Connecting the PWS Dots | ResearchNotes | Elevated Phenylalanine And Tyrosine

Research Notes: Elevated Phenylalanine and Tyrosine in PWS

Two of the children with PWS that I've reviewed lab test results for had plasma amino acid profiles performed. A two-month-old infant had normal plasma tyrosine (85, reference range: 0-150 umol/L), but the other, a neonate in the NICU, had elevated tyrosine (105, reference range: 20-96). Neither child had plasma phenylalanine outside of reference range.

A 1989 study by Butler (Am J Hum Genet. 1989 Jul. Hypopigmentation: a common feature of Prader-Labhart-Willi syndrome.) noted that -

"An error in amino acid metabolism (e.g., phenylalanine and tyrosine, which are utilized in melanin production) may exist in PLWS, as supported by low tyrosinase activity, albinism (Wiesner et al. 1987; Phelan et al. 1988), and tyrosinemia (Fernhoff et al. 1984)."

The Butler study found that 43% (10/23) of those with PWS for which data was available had plasma phenylalanine and/or tyrosine levels that were outside of reference ranges. The cases included those with PWS due to both deletion and non-deletion (i.e., presumably due to UPD or IC defects) and the age range for those with high phenylalanine and/or tyrosine was 3-24 years, which indicates the cause was not transient tyrosinemia of infancy or muscle catabolization during the neonatal period.

The table below is comprised of data extracted from a table in the Butler study and, aside from showing that 43% of those with PWS had phenylalanine and/or tyrosine levels that were outside of reference ranges, also shows that -

39% (9) had elevated phenylalanine and/or tyrosine.
34.7% (8) had elevated plasma phenylalanine.
8.7% (2) had low plasma phenylalanine.
17% (4) had elevated tyrosine; three of those four also had elevated phenylalanine.
8.7% (2) had elevated phenylalanine and high normal tyrosine

Although the levels of phenylalanine and tyrosine are not as high as are found in phenylketonuria (PKU), tyrosinemia, or clinically significant hyperphenylalaninemia, they do indicate the existence of an impairment in the metabolizing of phenylalanine and tyrosine in a significant number of those with PWS that seems worthy of further investigation.

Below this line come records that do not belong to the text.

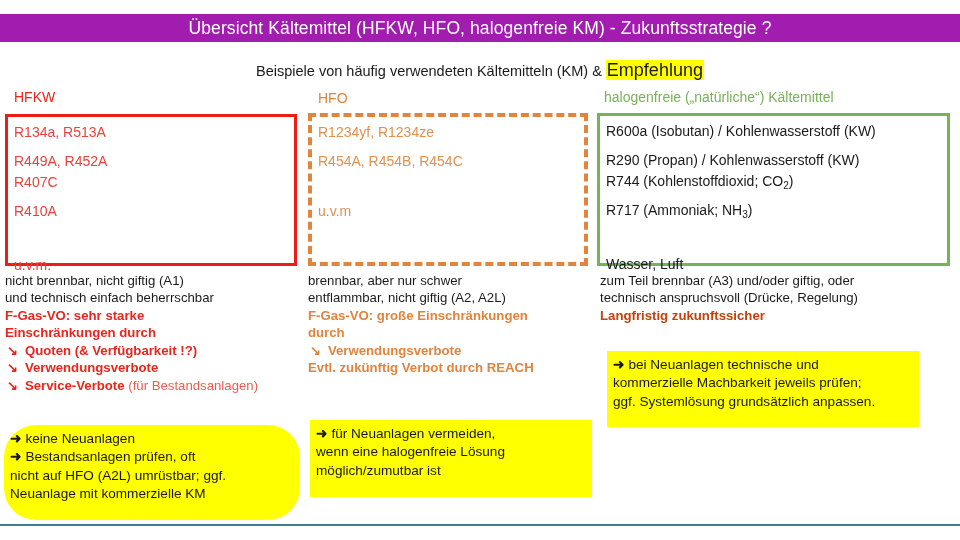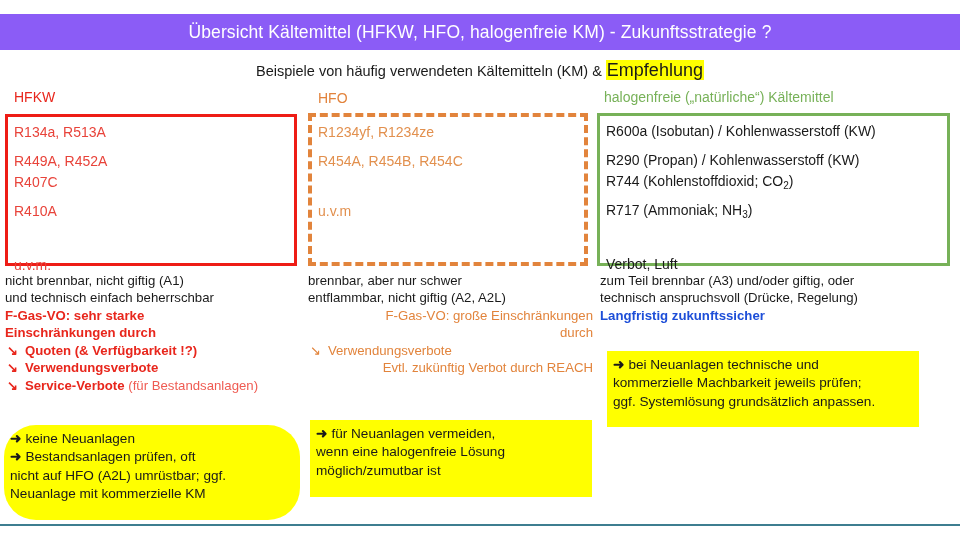--- a/index.html
+++ b/index.html
@@ -22,8 +22,8 @@
     left: 0;
     top: 14px;
     width: 960px;
-    height: 36px;
-    background: #8b5cf6;
+    height: 28px;
+    background: #a21caf;
     display: flex;
     align-items: center;
     justify-content: center;

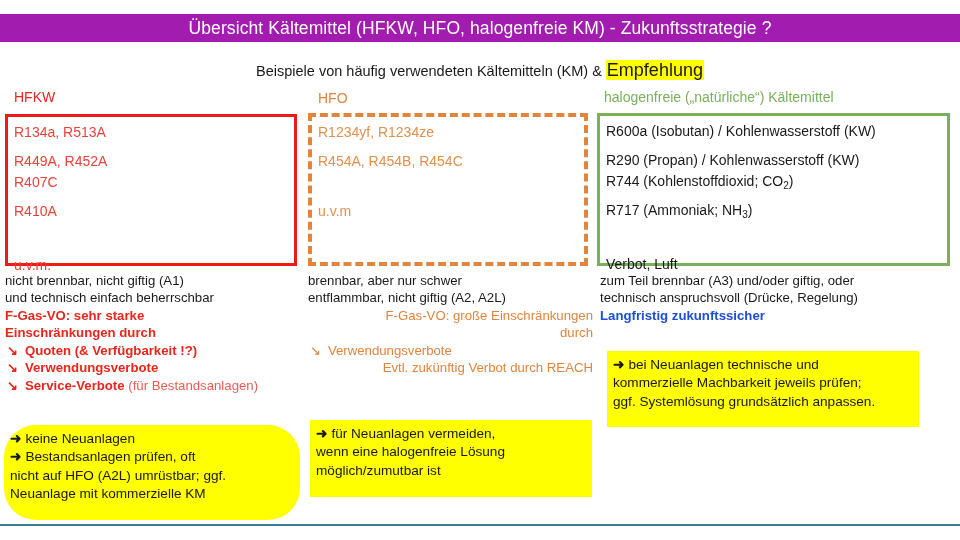--- a/index.html
+++ b/index.html
@@ -184,7 +184,7 @@
   <div class="row r1"><span>R290 (Propan) / Kohlenwasserstoff (KW)</span></div>
   <div class="row r2"><span>R744 (Kohlenstoffdioxid; CO</span><sub>2</sub><span>)</span></div>
   <div class="row r3"><span>R717 (Ammoniak; NH</span><sub>3</sub><span>)</span></div>
-  <div class="row r4"><span>Verbot, Luft</span></div>
+  <div class="row r4"><span>Wasser, Luft</span></div>
 </div>
 
 <div class="notes" id="notes-hfkw">

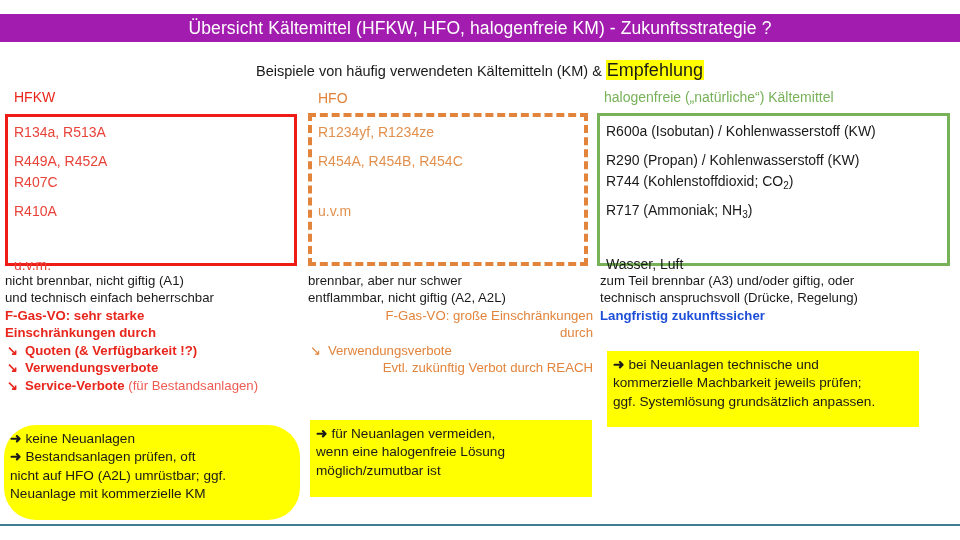--- a/index.html
+++ b/index.html
@@ -113,7 +113,7 @@
 
   .notes .plainline { color: #1a1a1a; }
   .notes .bold-red    { color: #e8261c; font-weight: bold; }
-  .notes .bold-orange { color: #e2843c; font-weight: normal; text-align: right; }
+  .notes .bold-orange { color: #e2843c; font-weight: bold; }
   .notes .bold-green  { color: #1d4ed8; font-weight: bold; }
   .notes .sub-red     { color: #e8261c; font-weight: bold; }
   .notes .light-red   { color: #ef5b52; font-weight: normal; }

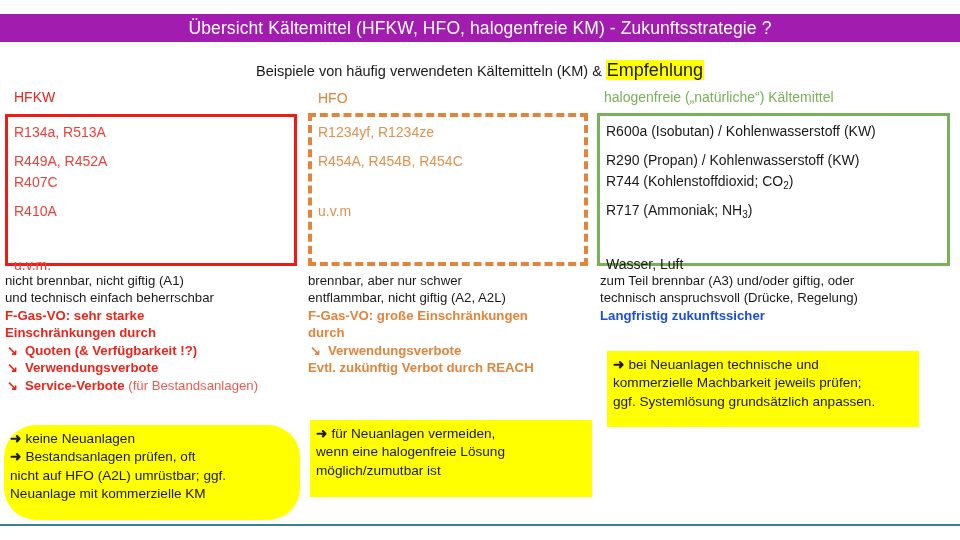--- a/index.html
+++ b/index.html
@@ -114,7 +114,7 @@
   .notes .plainline { color: #1a1a1a; }
   .notes .bold-red    { color: #e8261c; font-weight: bold; }
   .notes .bold-orange { color: #e2843c; font-weight: bold; }
-  .notes .bold-green  { color: #1d4ed8; font-weight: bold; }
+  .notes .bold-green  { color: #c2410c; font-weight: bold; }
   .notes .sub-red     { color: #e8261c; font-weight: bold; }
   .notes .light-red   { color: #ef5b52; font-weight: normal; }
   .bullet-line {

Plasma Phenylalanine and Tyrosine Levels in PWS - Data Extracted from Butler 1989
	Case #	Sex	Age (yrs)	PWS Type	Phenylalanine [38-78 nmol/ml]	Tyrosine [33-91 nmol/ml]
1	2	M	4.0	del	82	100
2	5	M	12.0	del	70	47
3	7	M	14.0	del	62	71
4	10	M	18.0	del	69	79
5	12	M	18.0	del	57	55
6	13	M	20.0	del	37	39
7	15	F	5.0	del	84	87*
8	16	F	5.0	del	72	101
9	20	F	16.0	del	65	65
10	23	F	20.0	del	101	111
11	24	F	20.0	del	75*	59
12	26	M	23.0	del	35	46
13	29	F	35.0	del	53	41
14	33	M	7.0	not del	96	88*
15	37	M	11.0	not del	89	100
16	40	M	19.0	not del	54	46
17	41	M	20.0	not del	48	53
18	42	M	24.0	not del	87	66
19	43	F	3.0	not del	90	70
20	45	F	11.0	not del	68	58
21	47	F	14.0	not del	106	81
22	49	F	16.0	not del	39*	53
23	50	F	17.0	not del	53	55

Pathway map showing fumarate as an end-product of tyrosine metabolism. Interestingly, some children respond extremely well to the fumarate chelate of L-carnitine (L-carnitine fumarate). (Graphic from Pediatrics. 2006 May. Stacpoole, et al. Controlled clinical trial of dichloroacetate for treatment of congenital lactic acidosis in children.)